Point: The device arrives in a 16-pin SOIC (50 mil pitch) shell with standard pin mapping for eight isolated resistors. Evidence: Package outline and recommended land pattern are compact with no exposed thermal pad; pin assignment places each resistor terminal on opposite sides for convenient routing. Explanation: Verify footprint pitch, pad-to-pad spacing and silkscreen orientation during library creation to avoid rotated or mirrored land patterns that cause assembly defects.

• Footprint checks: pitch, pad size, solder mask expansion, and silkscreen polarity.
• DRC checklist: keepout for thermal relief, ensure solder fillet accessibility, and confirm 50 mil pitch alignment.

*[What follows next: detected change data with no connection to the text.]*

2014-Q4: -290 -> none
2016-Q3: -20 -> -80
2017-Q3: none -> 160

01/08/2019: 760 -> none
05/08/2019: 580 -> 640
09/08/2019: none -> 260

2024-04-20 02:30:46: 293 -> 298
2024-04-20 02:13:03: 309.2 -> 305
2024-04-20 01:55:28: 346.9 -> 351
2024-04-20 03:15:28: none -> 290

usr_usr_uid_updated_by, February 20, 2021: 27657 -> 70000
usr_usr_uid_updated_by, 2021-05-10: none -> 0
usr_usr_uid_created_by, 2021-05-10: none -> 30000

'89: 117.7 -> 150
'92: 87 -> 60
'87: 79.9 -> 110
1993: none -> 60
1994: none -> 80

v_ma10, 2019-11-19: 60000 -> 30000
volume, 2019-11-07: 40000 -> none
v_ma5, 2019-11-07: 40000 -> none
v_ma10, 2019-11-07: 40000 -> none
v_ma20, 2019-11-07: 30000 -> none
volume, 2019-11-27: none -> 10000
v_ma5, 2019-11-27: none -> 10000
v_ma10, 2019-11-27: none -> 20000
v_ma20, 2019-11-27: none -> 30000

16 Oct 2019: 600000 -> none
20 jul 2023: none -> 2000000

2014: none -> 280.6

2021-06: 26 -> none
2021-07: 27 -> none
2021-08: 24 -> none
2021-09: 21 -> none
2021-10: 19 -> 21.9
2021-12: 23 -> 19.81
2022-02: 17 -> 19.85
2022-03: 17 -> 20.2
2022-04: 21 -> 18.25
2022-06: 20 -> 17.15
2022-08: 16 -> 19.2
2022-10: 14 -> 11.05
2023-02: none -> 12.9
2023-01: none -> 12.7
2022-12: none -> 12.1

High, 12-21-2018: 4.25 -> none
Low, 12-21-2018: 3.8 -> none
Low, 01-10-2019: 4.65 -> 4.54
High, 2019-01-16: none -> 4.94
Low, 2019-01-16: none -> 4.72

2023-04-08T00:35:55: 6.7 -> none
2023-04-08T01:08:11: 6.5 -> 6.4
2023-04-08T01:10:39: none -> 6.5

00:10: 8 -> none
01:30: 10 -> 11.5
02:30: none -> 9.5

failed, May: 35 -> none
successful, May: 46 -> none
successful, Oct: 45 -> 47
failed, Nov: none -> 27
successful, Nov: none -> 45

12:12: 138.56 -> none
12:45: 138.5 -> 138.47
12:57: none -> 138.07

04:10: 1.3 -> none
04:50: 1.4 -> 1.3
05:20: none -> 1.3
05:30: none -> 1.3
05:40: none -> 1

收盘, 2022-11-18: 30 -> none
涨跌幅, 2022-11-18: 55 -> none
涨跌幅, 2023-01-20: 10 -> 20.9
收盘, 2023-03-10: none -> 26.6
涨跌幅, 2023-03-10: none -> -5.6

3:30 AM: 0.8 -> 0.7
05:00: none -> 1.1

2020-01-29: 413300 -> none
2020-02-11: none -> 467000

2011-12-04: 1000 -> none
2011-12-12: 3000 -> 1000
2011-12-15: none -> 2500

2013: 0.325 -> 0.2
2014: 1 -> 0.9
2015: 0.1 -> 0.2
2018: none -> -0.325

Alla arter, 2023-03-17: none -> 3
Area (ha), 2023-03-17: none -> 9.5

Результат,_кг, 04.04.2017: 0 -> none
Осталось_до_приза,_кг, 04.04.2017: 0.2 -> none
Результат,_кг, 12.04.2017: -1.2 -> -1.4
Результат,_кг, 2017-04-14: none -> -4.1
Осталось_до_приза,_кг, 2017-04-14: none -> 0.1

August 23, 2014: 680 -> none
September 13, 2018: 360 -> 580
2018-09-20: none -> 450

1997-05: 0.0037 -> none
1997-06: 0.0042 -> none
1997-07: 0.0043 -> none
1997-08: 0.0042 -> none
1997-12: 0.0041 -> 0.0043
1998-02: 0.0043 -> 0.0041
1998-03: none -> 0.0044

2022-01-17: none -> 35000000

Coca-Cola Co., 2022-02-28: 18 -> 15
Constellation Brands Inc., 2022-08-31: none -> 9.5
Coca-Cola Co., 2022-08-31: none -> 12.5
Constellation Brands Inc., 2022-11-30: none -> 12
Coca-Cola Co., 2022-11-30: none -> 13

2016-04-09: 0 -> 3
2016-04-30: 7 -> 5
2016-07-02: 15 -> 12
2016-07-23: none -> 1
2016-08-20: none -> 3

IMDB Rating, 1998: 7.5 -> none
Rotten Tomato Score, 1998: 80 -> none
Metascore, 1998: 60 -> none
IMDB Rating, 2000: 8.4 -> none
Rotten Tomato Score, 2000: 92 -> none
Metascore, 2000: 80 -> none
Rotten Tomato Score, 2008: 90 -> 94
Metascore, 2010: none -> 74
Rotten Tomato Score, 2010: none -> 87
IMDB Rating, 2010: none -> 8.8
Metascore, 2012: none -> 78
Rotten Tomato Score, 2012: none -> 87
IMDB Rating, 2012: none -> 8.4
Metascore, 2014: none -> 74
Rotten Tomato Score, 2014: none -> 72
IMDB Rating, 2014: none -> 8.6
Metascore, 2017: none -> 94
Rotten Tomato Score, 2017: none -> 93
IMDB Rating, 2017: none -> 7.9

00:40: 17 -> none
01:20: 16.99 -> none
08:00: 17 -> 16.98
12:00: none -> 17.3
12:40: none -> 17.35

Key specs from the datasheet — electrical, mechanical & thermal (Data analysis)

Point: The datasheet lists electrical, mechanical and thermal limits that govern selection and derating. Evidence: Core values include nominal resistance, tolerance variants, TCR, power per element, tracking, and isolation. Explanation: Extracting these verbatim and translating them into board-level implications prevents surprise failures and informs test limits during component qualification and production acceptance.

Electrical specifications to prioritize

Explanation: Resistance value and tolerance determine divider accuracy; matching/ tracking controls relative error in multi-resistor topologies; TCR affects gain and offset over temperature swings; per-element power limits determine derating and layout thermal management. For example, a 25 ppm/°C TCR across a 70°C change yields ≈0.175% drift — critical for precision amplifiers.

Mechanical & thermal limits from the datasheet

Point: Mechanical and thermal specs set allowable environments and assembly processes. Evidence: Operating range extends to −55°C to +125°C, storage and soldering profiles listed, and maximum package dimensions defined. Explanation: Use the reflow profile for process windows, apply derating rules to power dissipation, and place thermal vias or copper pours if multiple adjacent elements dissipate heat to avoid localized derating beyond published per-element power.

Performance tests & validation: what to bench and inspect for the NOMC16031003FT5 (Data analysis / Method)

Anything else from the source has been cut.